Put yourself in the shoes of Ron Washington and Rangers' management: You have Neftali Feliz, who is already one of the best in the business as a rookie. I think it would be pretty hard to make the commitment to change his role, when:
(A.) You don't know how good he'll be as a starter;
(B.) You don't necessarily have an obvious solution to replace him as closer;
(C.) The first time Alexi Ogando blows a save, you have to answer to the media, fans and maybe the team itself.

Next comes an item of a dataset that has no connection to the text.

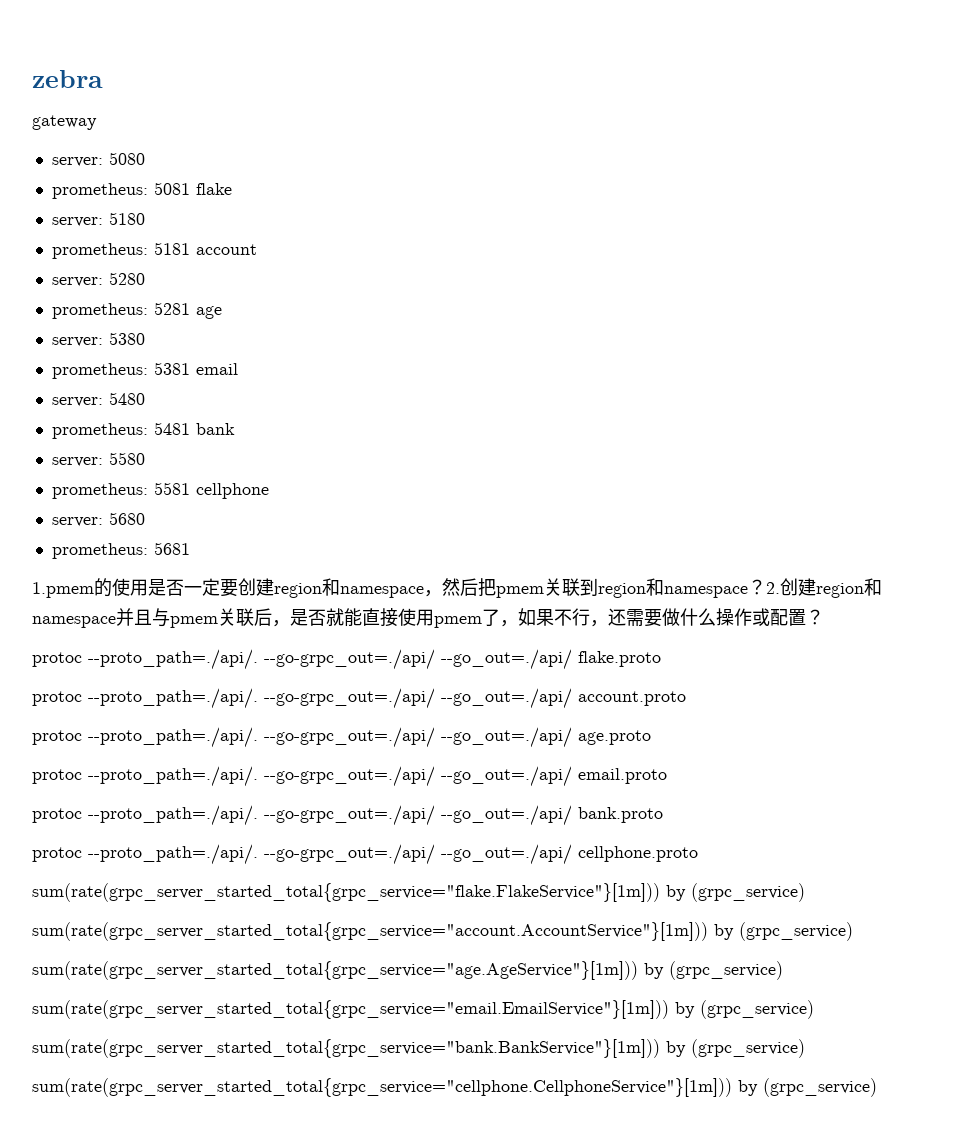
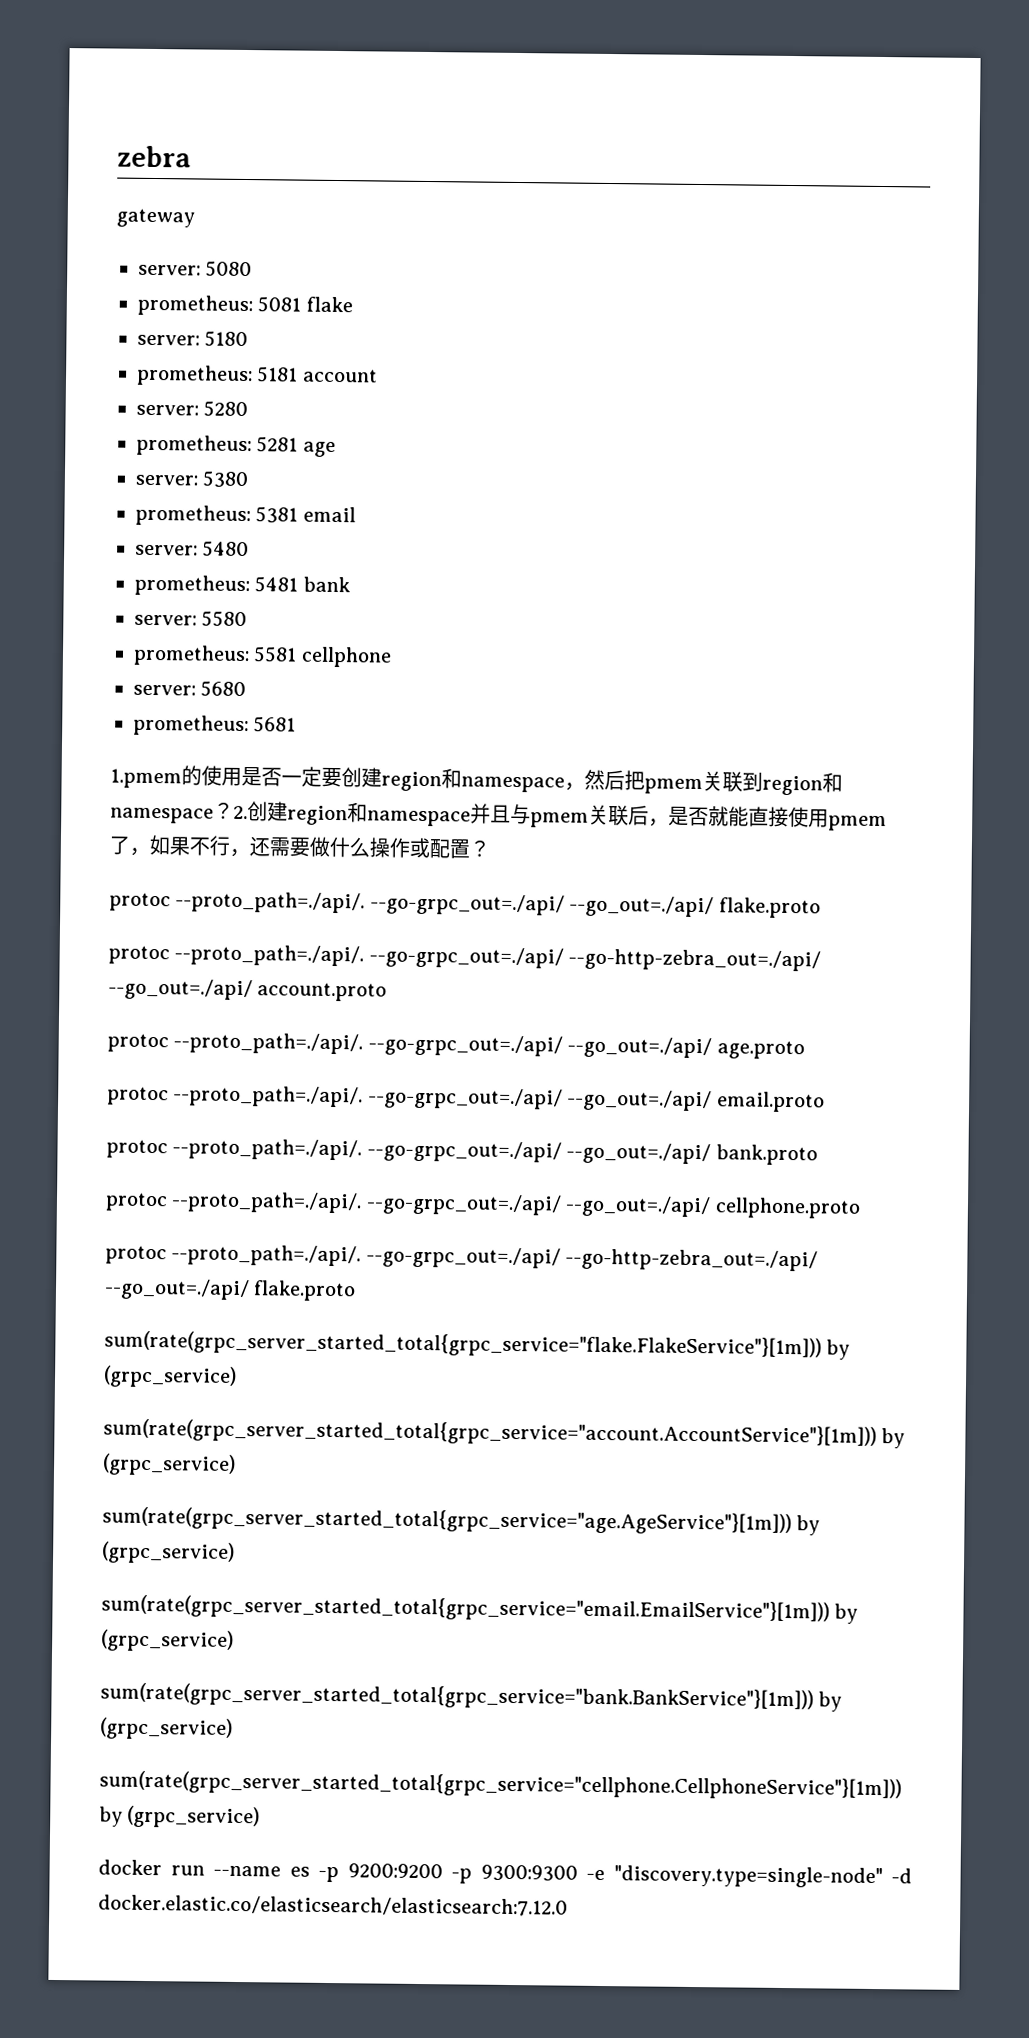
(435, 698) none -> [568,948,822,972] --go-http-zebra_out=./api/
(698, 854) none -> [105,1244,819,1272] [104,1278,357,1302] // protoc --proto_path=./api/. --go-grpc_out=./api/ --go-http-zebra_out=./api/ --go_out=./api/ flake.proto
(877, 1087) none -> [98,1859,912,1889] [98,1894,568,1917] // docker run --name es -p 9200:9200 -p 9300:9300 -e "discovery.type=single-node" -d docker.elastic.co/elasticsearch/elasticsearch:7.12.0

So, yes, the Rangers took the easy road. Yes, the Rangers are certainly aware that a strong starter is more difficult to find than a strong closer. But let's justify the decision:
1. Fact: Texas had a strong bullpen in 2010; its 3.38 ERA was second in the AL. But, Frank Francisco has been traded to Toronto, Darren Oliver is 40 years old, newcomer Arthur Rhodes is 41, Darren O'Day is more of a ROOGY, and Ogando was a little wild and not completely effective against lefties (nine walks, only six strikeouts). Ogando looks like a potential closer, but making him prove himself over a full season makes sense. For those who point out Feliz was anointed the closer as a rookie, remember Feliz was one of the top prospects in baseball.
2. We don't know if Feliz has the stamina and repertoire to go deep into games as a starter. His career high in the minors was 127 innings.
4. For what it's worth, Baseball-Reference keeps track of something called Win Probability Added, which breaks down the result of each play and gives credit to the hitter or pitcher based on the game situation and how it potentially affects the outcome. Because closers usually pitch in close games, their outs are considered quite valuable under this measure. Anyway, closers score well here and Feliz ranked as the 13th-most valuable pitcher under WPA.
Look, I would try Feliz as a starter. I think Ogando would make a fine closer ... eventually. On the other hand, I can see the Rangers being worried about the ages of Oliver and Rhodes and seeing their bullpen depth as a shaky existence.